Products with the ingredient dithiopyr kill crabgrass seedlings in addition to preventing sprouting, allowing it to be applied just once, four weeks later than other products.
OK way: Skip crabgrass preventers, and live with tolerable crabgrass outbreaks. Pull objectionable clumps in summer.
Think about crabgrass preventers only in springs after really bad infestations.
Fertilizing
Grass grew long before the Scotts Co. came along, so how much (or whether) you fertilize depends on how thick and green you want the lawn to be.
Green-carpet way: Test your soil every two to three years to get a report on nutrition and acidity levels. That’ll let you tailor products and amounts to your lawn’s needs.
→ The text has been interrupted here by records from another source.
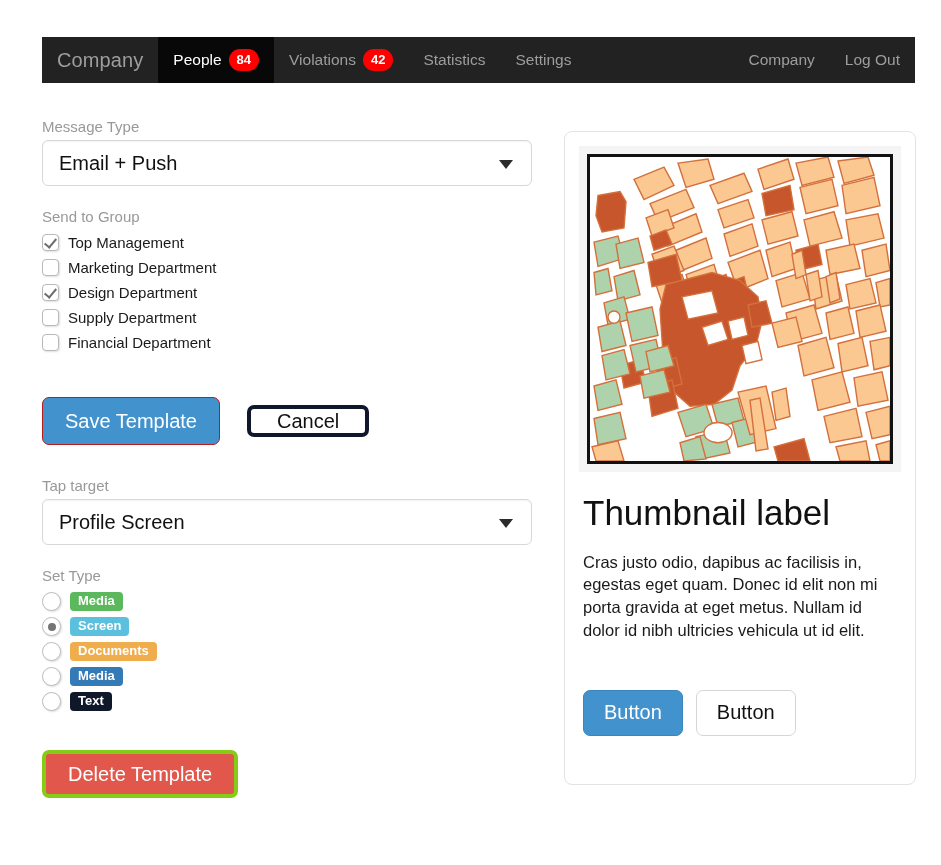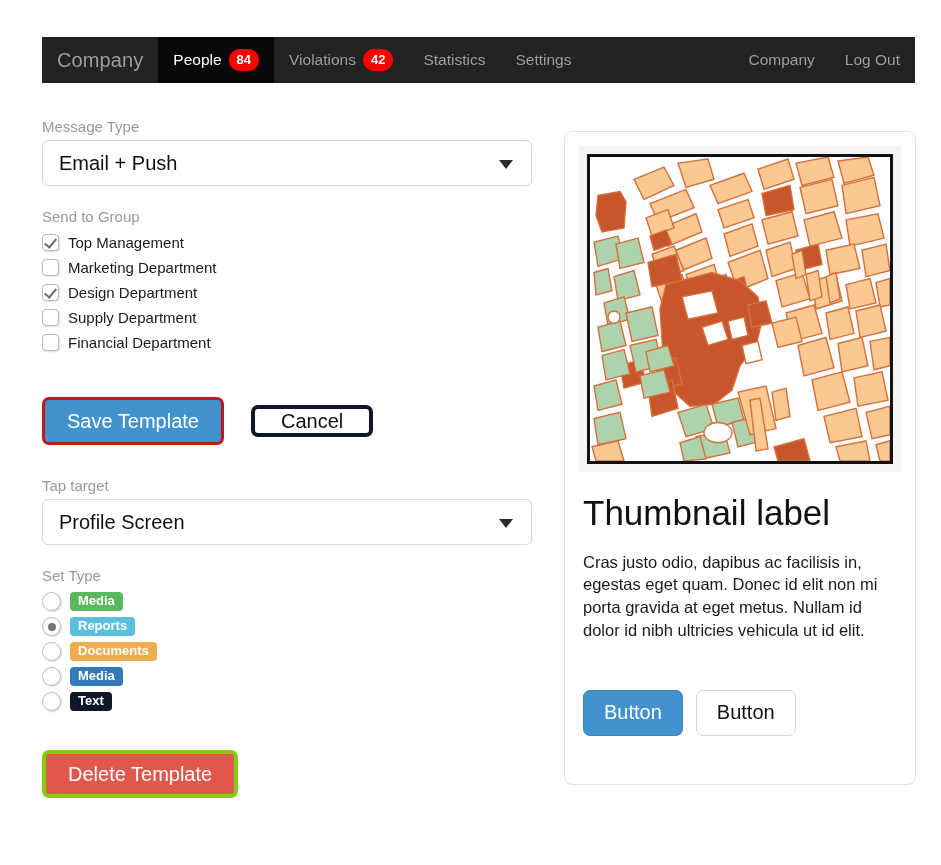--- a/index.html
+++ b/index.html
@@ -169,7 +169,7 @@
   .btn-primary {
     background: #4292cd;
     color: #ffffff;
-    border: 3px solid #b91c1c;
+    border: 1px solid #b91c1c;
     padding: 0 22px;
     height: 48px;
   }

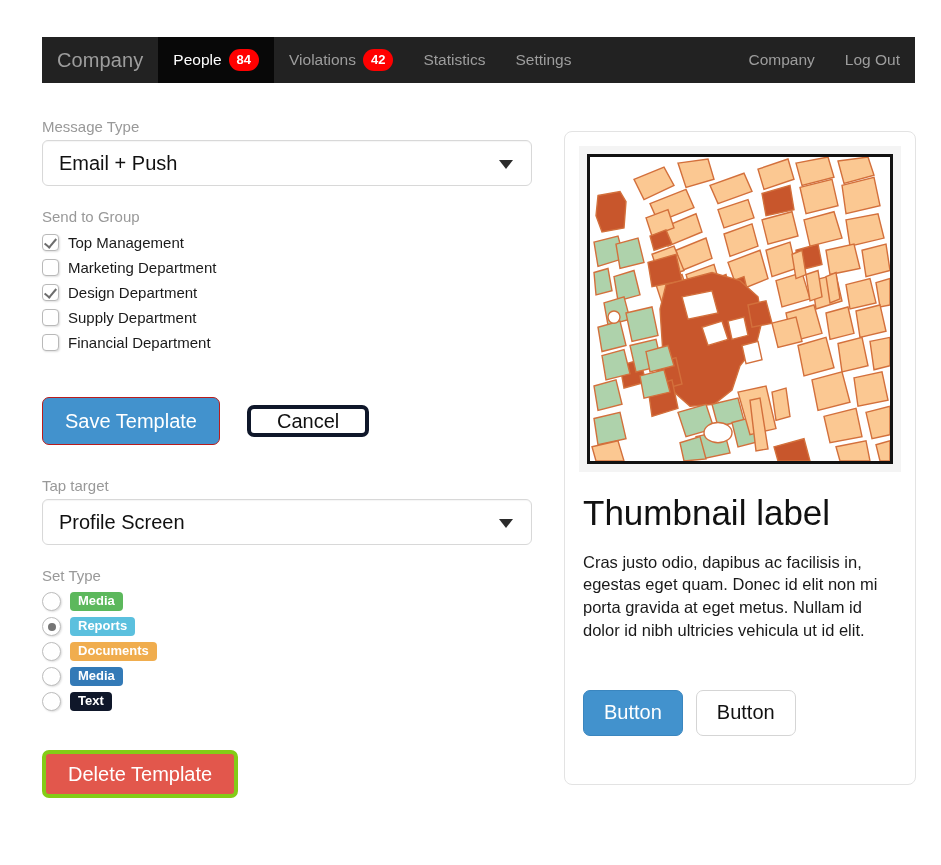--- a/index.html
+++ b/index.html
@@ -395,7 +395,7 @@
       </div>
       <div class="radio-row">
         <span class="radio selected"></span>
-        <span class="tag" style="background:#5bc0de;">Reports</span>
+        <span class="tag" style="background:#5bc0de;">Screen</span>
       </div>
       <div class="radio-row">
         <span class="radio"></span>

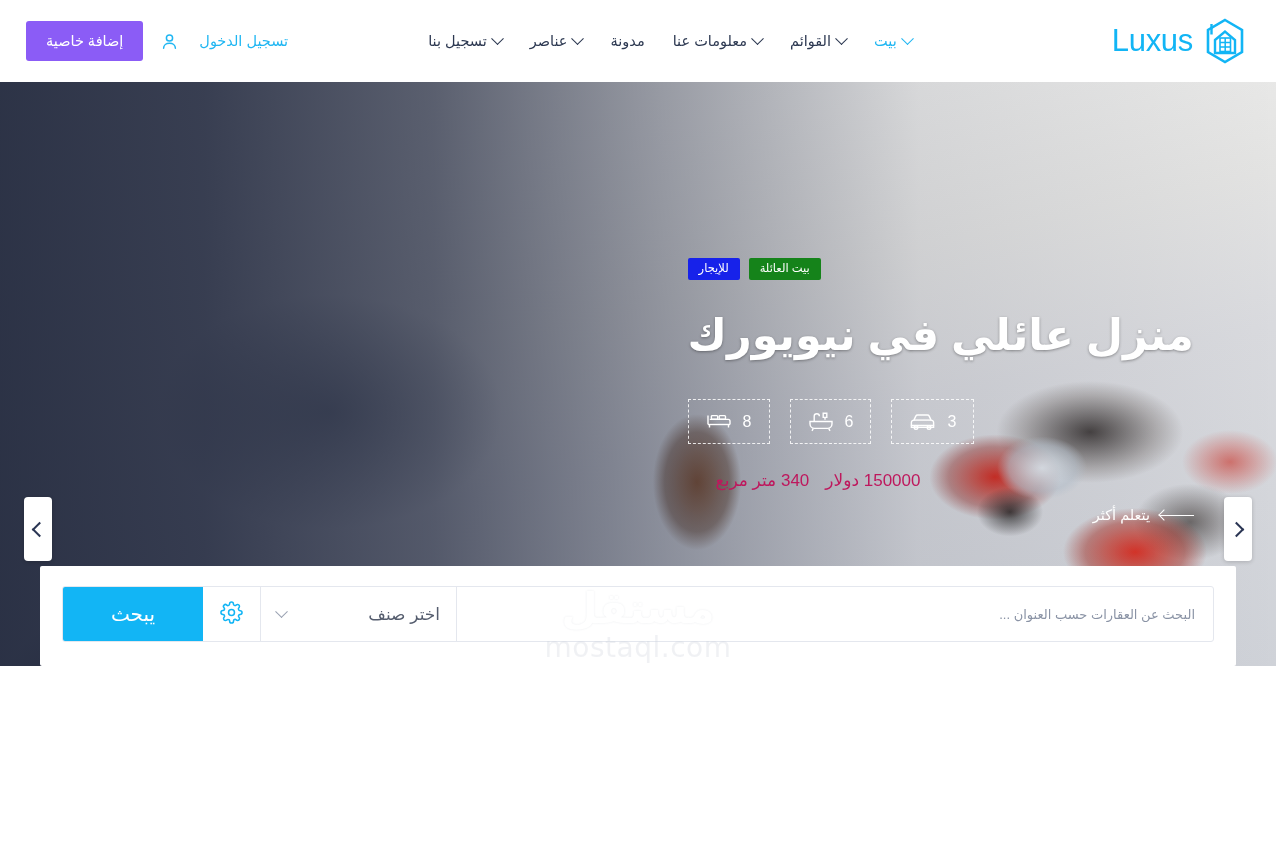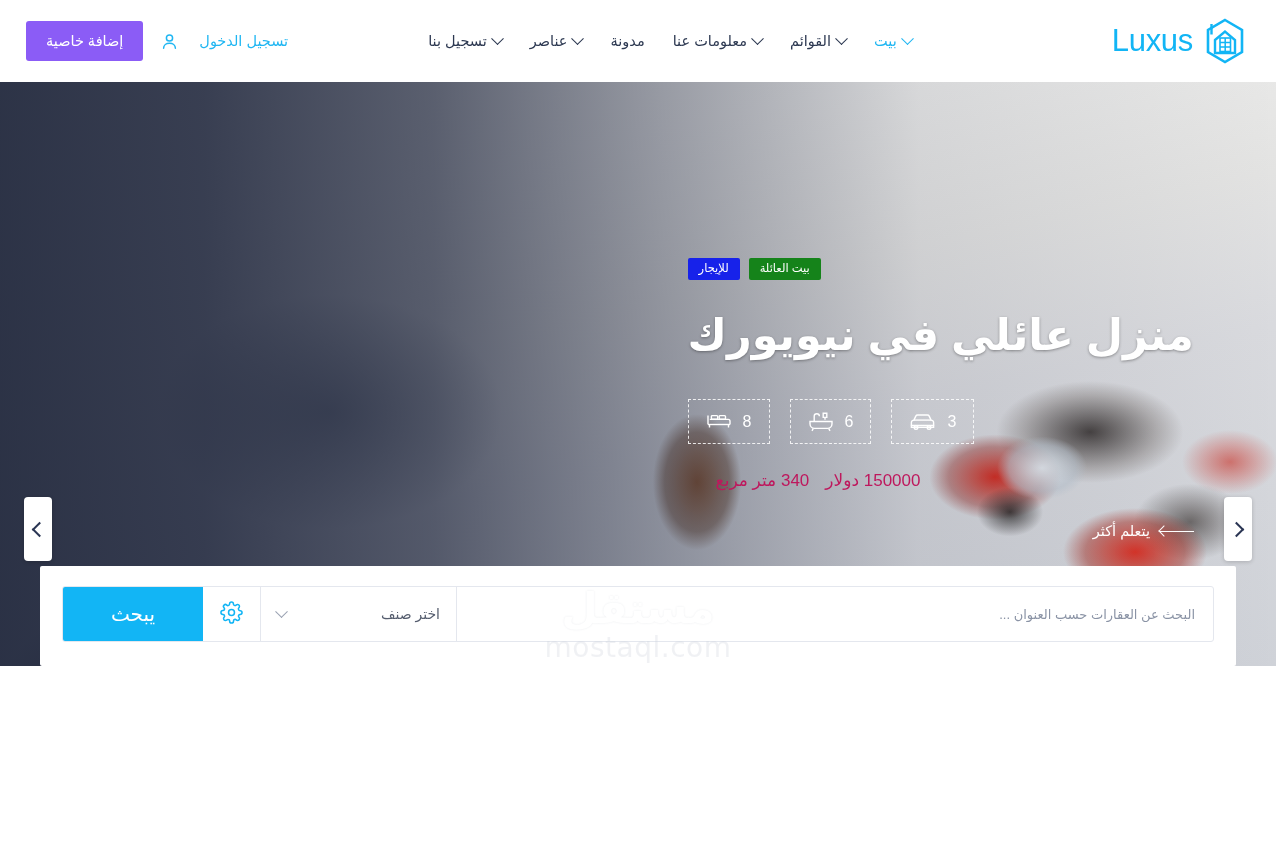--- a/index.html
+++ b/index.html
@@ -205,7 +205,7 @@
     margin-left: 28px;
   }
   .hero-more {
-    margin-top: 32px;
+    margin-top: 16px;
     display: flex;
     flex-direction: row-reverse;
     align-items: center;

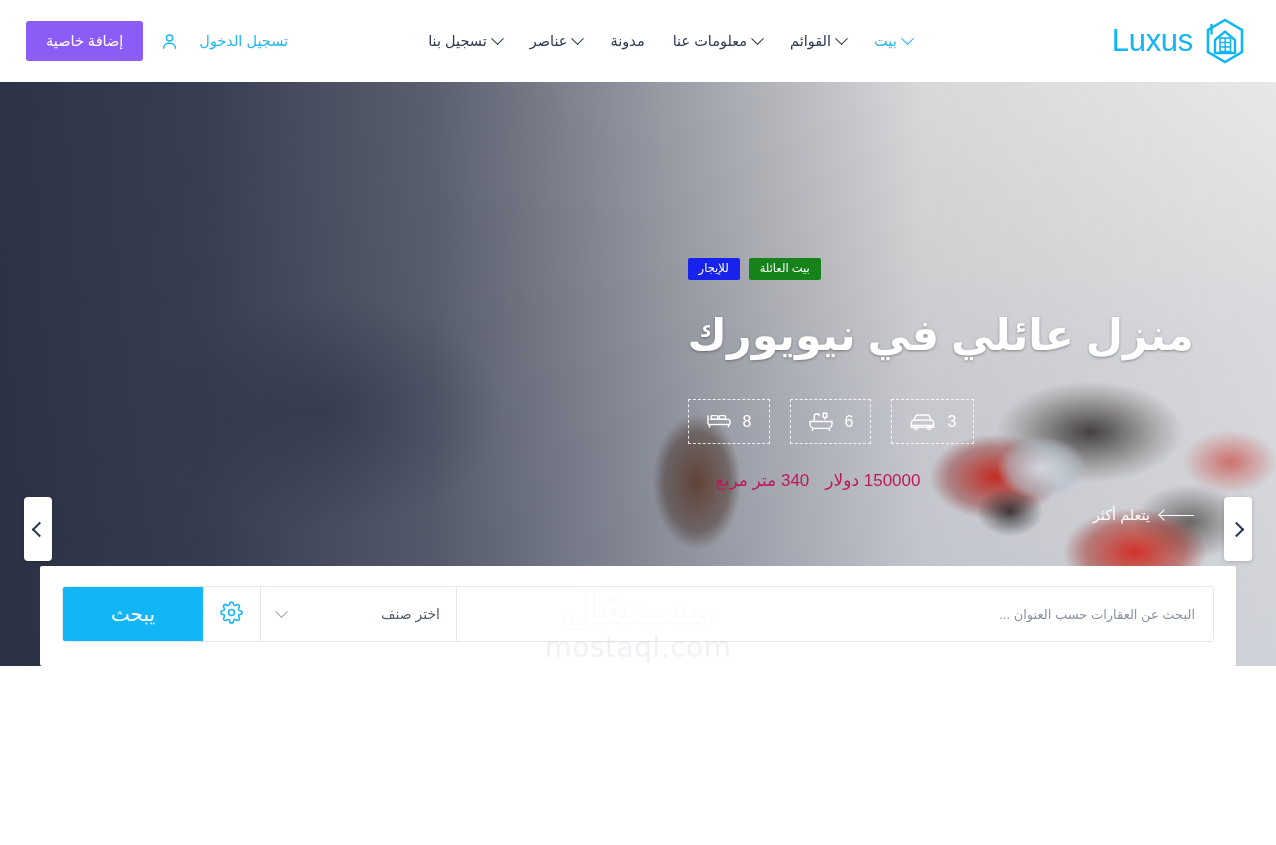--- a/index.html
+++ b/index.html
@@ -331,7 +331,7 @@
     cursor: pointer;
     background: #fff;
   }
-  .select-label { font-size: 14px; color: #555d6e; }
+  .select-label { font-size: 17px; color: #555d6e; }
   .sel-caret {
     width: 9px; height: 9px;
     border-right: 1.5px solid #9aa2b2;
Otherwise, you’re just guessing.
Penn State University DIY soil-test kits are available for $9 or $10 at county Extension offices, many garden centers, and online at the Penn State soil test lab.
The standard application plan is four times a year: 1.) late March to early April; 2.) late May to early June; 3.) late August to early September, and 4.) between early and mid-November, before the ground freezes.
Lean toward long-acting organic fertilizers or chemical fertilizers that are high in slow-release nitrogen (the label indicates that); avoid products with phosphorus (unless your test specifically says you need it), and never fertilize when a lawn is browning from dry weather.
OK way: Do a soil test at least once to determine if you have any real out-of-whack situations worth addressing.
Skip fertilizing unless the lawn is thinning or performing too poorly for your liking.
Otherwise, start with a once-a-year fertilizer (use an organic product or a chemical one that’s high in slow-release nitrogen in late summer) and add a second application if that one alone isn’t suitable (late spring and late summer if you fertilize twice a year).
If twice a year still isn’t good enough, add a third one in November before the ground freezes.